→ AIM OF THE EXERCISE: Extract the full set of records that follows, word for word.

→ DATA EXTRACT:
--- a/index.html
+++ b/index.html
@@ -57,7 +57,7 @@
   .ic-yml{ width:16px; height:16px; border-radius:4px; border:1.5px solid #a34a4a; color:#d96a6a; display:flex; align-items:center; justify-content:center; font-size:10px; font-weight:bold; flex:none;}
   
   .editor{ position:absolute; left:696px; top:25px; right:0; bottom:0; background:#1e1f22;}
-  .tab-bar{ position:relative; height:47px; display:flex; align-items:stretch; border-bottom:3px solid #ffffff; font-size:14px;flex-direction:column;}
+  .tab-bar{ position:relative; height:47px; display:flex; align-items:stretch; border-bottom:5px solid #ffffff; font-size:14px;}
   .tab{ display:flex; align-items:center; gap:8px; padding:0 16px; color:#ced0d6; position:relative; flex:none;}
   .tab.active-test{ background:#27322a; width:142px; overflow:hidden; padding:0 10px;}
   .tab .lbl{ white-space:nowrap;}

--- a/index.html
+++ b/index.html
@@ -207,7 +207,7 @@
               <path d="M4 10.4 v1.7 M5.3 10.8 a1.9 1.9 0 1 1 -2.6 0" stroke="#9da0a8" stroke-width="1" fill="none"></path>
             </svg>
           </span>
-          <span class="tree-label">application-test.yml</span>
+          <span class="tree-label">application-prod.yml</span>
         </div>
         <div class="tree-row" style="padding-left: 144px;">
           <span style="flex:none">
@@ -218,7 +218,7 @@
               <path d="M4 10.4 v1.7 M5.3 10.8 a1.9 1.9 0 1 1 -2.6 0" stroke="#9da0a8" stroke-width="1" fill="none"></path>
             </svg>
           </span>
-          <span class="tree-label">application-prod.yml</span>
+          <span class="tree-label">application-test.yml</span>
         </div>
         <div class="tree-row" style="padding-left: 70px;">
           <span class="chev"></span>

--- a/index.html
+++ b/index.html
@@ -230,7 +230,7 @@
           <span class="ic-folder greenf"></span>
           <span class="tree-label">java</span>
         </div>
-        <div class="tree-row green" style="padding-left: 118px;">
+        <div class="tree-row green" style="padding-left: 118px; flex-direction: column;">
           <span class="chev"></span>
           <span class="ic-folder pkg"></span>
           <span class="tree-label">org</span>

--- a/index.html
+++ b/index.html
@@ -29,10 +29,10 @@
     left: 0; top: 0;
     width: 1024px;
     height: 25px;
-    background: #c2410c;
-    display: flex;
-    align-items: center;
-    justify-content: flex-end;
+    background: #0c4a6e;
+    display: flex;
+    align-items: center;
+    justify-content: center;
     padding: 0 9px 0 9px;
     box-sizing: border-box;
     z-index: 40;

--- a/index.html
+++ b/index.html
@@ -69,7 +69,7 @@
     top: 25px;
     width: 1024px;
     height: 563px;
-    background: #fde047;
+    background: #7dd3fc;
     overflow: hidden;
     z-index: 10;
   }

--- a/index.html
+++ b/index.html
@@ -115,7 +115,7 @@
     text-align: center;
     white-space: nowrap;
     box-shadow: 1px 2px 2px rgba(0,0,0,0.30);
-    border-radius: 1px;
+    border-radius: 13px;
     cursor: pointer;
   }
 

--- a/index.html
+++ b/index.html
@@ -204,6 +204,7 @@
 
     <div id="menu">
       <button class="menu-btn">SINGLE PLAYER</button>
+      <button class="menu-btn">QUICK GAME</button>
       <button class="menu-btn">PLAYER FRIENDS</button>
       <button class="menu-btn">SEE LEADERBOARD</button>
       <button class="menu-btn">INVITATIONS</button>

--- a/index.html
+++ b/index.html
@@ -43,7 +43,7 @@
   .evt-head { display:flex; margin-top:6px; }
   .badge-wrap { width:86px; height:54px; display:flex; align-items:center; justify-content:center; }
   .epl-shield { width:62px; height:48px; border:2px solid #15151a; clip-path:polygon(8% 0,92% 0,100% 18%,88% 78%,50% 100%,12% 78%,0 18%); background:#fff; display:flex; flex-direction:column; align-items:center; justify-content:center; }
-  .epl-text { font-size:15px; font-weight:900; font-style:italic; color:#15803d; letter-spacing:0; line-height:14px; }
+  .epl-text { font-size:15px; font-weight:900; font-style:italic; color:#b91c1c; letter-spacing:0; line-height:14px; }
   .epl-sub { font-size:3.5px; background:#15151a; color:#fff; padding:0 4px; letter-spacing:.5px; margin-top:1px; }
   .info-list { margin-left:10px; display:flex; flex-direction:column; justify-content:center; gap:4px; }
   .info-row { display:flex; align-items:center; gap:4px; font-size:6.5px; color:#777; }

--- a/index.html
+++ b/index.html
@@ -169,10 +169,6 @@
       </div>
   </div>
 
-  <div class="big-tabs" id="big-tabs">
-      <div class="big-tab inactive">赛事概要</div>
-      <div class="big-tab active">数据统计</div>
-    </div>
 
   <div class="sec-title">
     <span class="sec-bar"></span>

→ ANSWER SECTION:
--- a/index.html
+++ b/index.html
@@ -57,7 +57,7 @@
   .ic-yml{ width:16px; height:16px; border-radius:4px; border:1.5px solid #a34a4a; color:#d96a6a; display:flex; align-items:center; justify-content:center; font-size:10px; font-weight:bold; flex:none;}
   
   .editor{ position:absolute; left:696px; top:25px; right:0; bottom:0; background:#1e1f22;}
-  .tab-bar{ position:relative; height:47px; display:flex; align-items:stretch; border-bottom:3px solid #ffffff; font-size:14px;flex-direction:column;}
+  .tab-bar{ position:relative; height:47px; display:flex; align-items:stretch; border-bottom:5px solid #ffffff; font-size:14px;}
   .tab{ display:flex; align-items:center; gap:8px; padding:0 16px; color:#ced0d6; position:relative; flex:none;}
   .tab.active-test{ background:#27322a; width:142px; overflow:hidden; padding:0 10px;}
   .tab .lbl{ white-space:nowrap;}

--- a/index.html
+++ b/index.html
@@ -207,7 +207,7 @@
               <path d="M4 10.4 v1.7 M5.3 10.8 a1.9 1.9 0 1 1 -2.6 0" stroke="#9da0a8" stroke-width="1" fill="none"></path>
             </svg>
           </span>
-          <span class="tree-label">application-test.yml</span>
+          <span class="tree-label">application-prod.yml</span>
         </div>
         <div class="tree-row" style="padding-left: 144px;">
           <span style="flex:none">
@@ -218,7 +218,7 @@
               <path d="M4 10.4 v1.7 M5.3 10.8 a1.9 1.9 0 1 1 -2.6 0" stroke="#9da0a8" stroke-width="1" fill="none"></path>
             </svg>
           </span>
-          <span class="tree-label">application-prod.yml</span>
+          <span class="tree-label">application-test.yml</span>
         </div>
         <div class="tree-row" style="padding-left: 70px;">
           <span class="chev"></span>

--- a/index.html
+++ b/index.html
@@ -230,7 +230,7 @@
           <span class="ic-folder greenf"></span>
           <span class="tree-label">java</span>
         </div>
-        <div class="tree-row green" style="padding-left: 118px;">
+        <div class="tree-row green" style="padding-left: 118px; flex-direction: column;">
           <span class="chev"></span>
           <span class="ic-folder pkg"></span>
           <span class="tree-label">org</span>

--- a/index.html
+++ b/index.html
@@ -29,10 +29,10 @@
     left: 0; top: 0;
     width: 1024px;
     height: 25px;
-    background: #c2410c;
-    display: flex;
-    align-items: center;
-    justify-content: flex-end;
+    background: #0c4a6e;
+    display: flex;
+    align-items: center;
+    justify-content: center;
     padding: 0 9px 0 9px;
     box-sizing: border-box;
     z-index: 40;

--- a/index.html
+++ b/index.html
@@ -69,7 +69,7 @@
     top: 25px;
     width: 1024px;
     height: 563px;
-    background: #fde047;
+    background: #7dd3fc;
     overflow: hidden;
     z-index: 10;
   }

--- a/index.html
+++ b/index.html
@@ -115,7 +115,7 @@
     text-align: center;
     white-space: nowrap;
     box-shadow: 1px 2px 2px rgba(0,0,0,0.30);
-    border-radius: 1px;
+    border-radius: 13px;
     cursor: pointer;
   }
 

--- a/index.html
+++ b/index.html
@@ -204,6 +204,7 @@
 
     <div id="menu">
       <button class="menu-btn">SINGLE PLAYER</button>
+      <button class="menu-btn">QUICK GAME</button>
       <button class="menu-btn">PLAYER FRIENDS</button>
       <button class="menu-btn">SEE LEADERBOARD</button>
       <button class="menu-btn">INVITATIONS</button>

--- a/index.html
+++ b/index.html
@@ -43,7 +43,7 @@
   .evt-head { display:flex; margin-top:6px; }
   .badge-wrap { width:86px; height:54px; display:flex; align-items:center; justify-content:center; }
   .epl-shield { width:62px; height:48px; border:2px solid #15151a; clip-path:polygon(8% 0,92% 0,100% 18%,88% 78%,50% 100%,12% 78%,0 18%); background:#fff; display:flex; flex-direction:column; align-items:center; justify-content:center; }
-  .epl-text { font-size:15px; font-weight:900; font-style:italic; color:#15803d; letter-spacing:0; line-height:14px; }
+  .epl-text { font-size:15px; font-weight:900; font-style:italic; color:#b91c1c; letter-spacing:0; line-height:14px; }
   .epl-sub { font-size:3.5px; background:#15151a; color:#fff; padding:0 4px; letter-spacing:.5px; margin-top:1px; }
   .info-list { margin-left:10px; display:flex; flex-direction:column; justify-content:center; gap:4px; }
   .info-row { display:flex; align-items:center; gap:4px; font-size:6.5px; color:#777; }

--- a/index.html
+++ b/index.html
@@ -169,10 +169,6 @@
       </div>
   </div>
 
-  <div class="big-tabs" id="big-tabs">
-      <div class="big-tab inactive">赛事概要</div>
-      <div class="big-tab active">数据统计</div>
-    </div>
 
   <div class="sec-title">
     <span class="sec-bar"></span>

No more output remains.